There is still a third interpretation, an interpretation that goes back to the idea of mappings. And that is we can think of the original system 1 as a mapping that carries three dimensional space into three dimensional space. How does it carry three dimensional space into three dimensional space? Well, we view it as carrying the 3-tuple x1, x2, x3 into the 3-tuple y1, y2, y3 by the system of equations defined by system 1.
And to show you what I mean by that in more detail, suppose I pick x1 to be 1, x2 to be 1, x3 to be 1. Just for the sake of argument, suppose I picked that. x1, x2, x3 are all 1. What this means is-- look. Come back to the original system, replace x1, x2, and x3 by 1. If we do that, we see that y1 is 3, y2 is 9, and y3 is 13. Therefore, we would say what? That f bar maps 1, 1, 1 into 3, 9, 13.
By the way, you're going to notice this sooner or later. This bothered me when I first did this. This is just a little aside. You may have noticed that when I was arbitrarily writing down numbers to pick for y1, y2, and y3 when we first started at the beginning of the lecture, I said why don't we let y1 be 2, y2 be 9, and y3 be 13. And it looks almost like I made a mistake and meant to get 2, 9, 13 back again.
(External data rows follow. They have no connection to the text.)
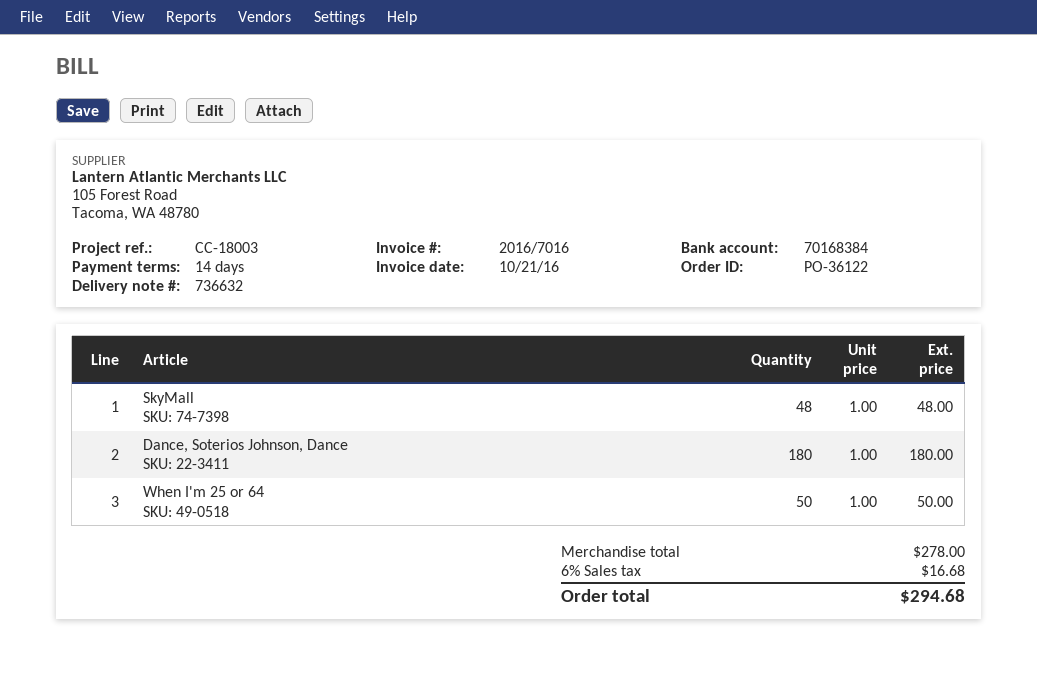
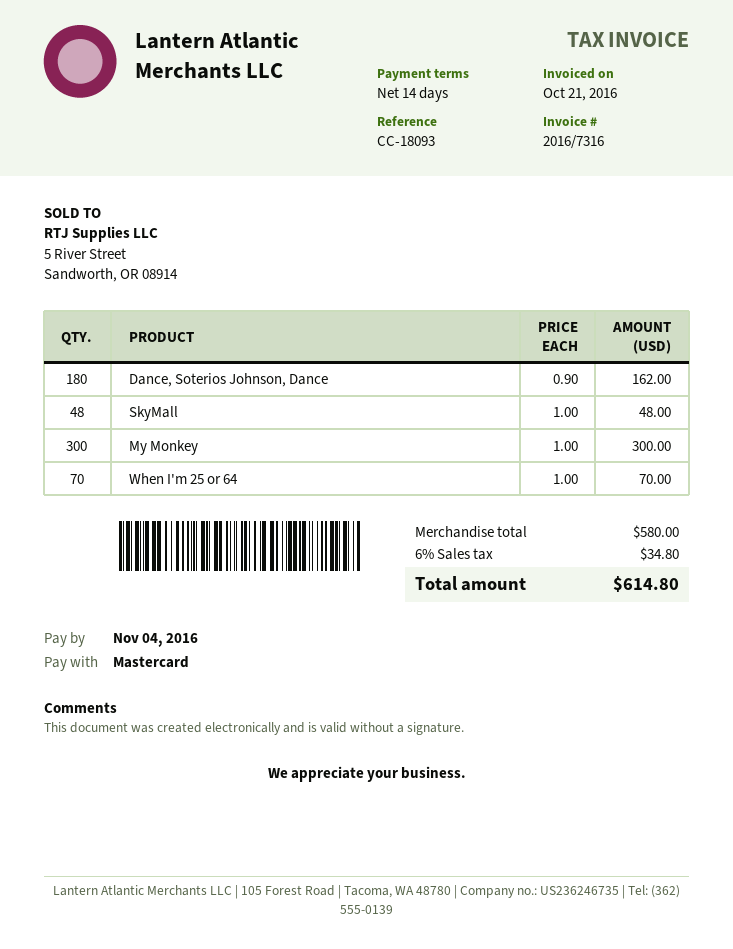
invoice number: 2016/7016 -> 2016/7316
reference: CC-18003 -> CC-18093
Dance, Soterios Johnson, Dance: 180 x 1.00 = 180.00 -> 180 x 0.90 = 162.00
When I'm 25 or 64: 50 x 1.00 = 50.00 -> 70 x 1.00 = 70.00
My Monkey: none -> 300 x 1.00 = 300.00
subtotal: 278.00 -> 580.00
tax: 6% = 16.68 -> 6% = 34.80
total: 294.68 -> 614.80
I got 3, 9, 13.
Notice that to get 2, 9, 13, I couldn't pick x1, x2, and x3 all to be 1, but I could pick x1 to be minus 1, x2 to be 1, x3 to be 2. And then what that says is if I let x1 be minus 1, x2 be plus 1, and x3 be 3, it says that, under those conditions, y1 would have been 2, y2 would have been 9, and y3 would have been 13.
Of course, the question that you now may ask, which I hope gives you some sort of a cross reference to go by, is how did I know? See, starting with 1, 1, 1, it seemed very easy to find the image 3, 9, 13. Now, I say, starting with the image, how do I find that this is what mapped into 2, 9, 13. How did I know? See, here it was easy. I started with the input x bar. But here, I'm starting with the output and I'm trying to find the input. How did I find minus 1, 1, 2 that fast?
And the answer is that's precisely where the role of the inverse matrix comes in. You see, going back to what we did just a little while ago, when we inverted system 1 to get system 2, what did we do? We showed how to find x1, x2, x3 once y1, y2, and y3 were given. So all I had to do here was, knowing that I wanted y1 to be 2, y2 to be 9, and y3 to be 13, I just shoved those values in here and saw what x1, x2, and x3 were.
In fact, this is why working with the y's is an improvement over what the high school system was of picking the y's to be constant. You see, once I've done this, I can find what x1, x2, x3 look like in terms of the y's all in one shot, regardless of what values of y somebody is going to give me to play around with later on.
But returning now to our immediate problem, notice all I'm saying is that when I'm given a system of n linear equations and n unknowns, or even n equations and unknowns-- in this case we had three linear equations and three unknowns-- I can view that in a very natural way as a mapping from three dimensional space into three dimensional space.
Notice that the makers of coefficients A and the mapping f bar-- and I'll coin a word here, because I don't know exactly how I want you to see this-- but they're identifiable. They're essentially equivalent. Notice that, given x bar, I want to apply f bar to that to find y bar. Notice that, in terms of our matrix language, we show that, after all, the matrix capital Y, which had entries y1, y2, y3, is just a different numeral for writing this vector.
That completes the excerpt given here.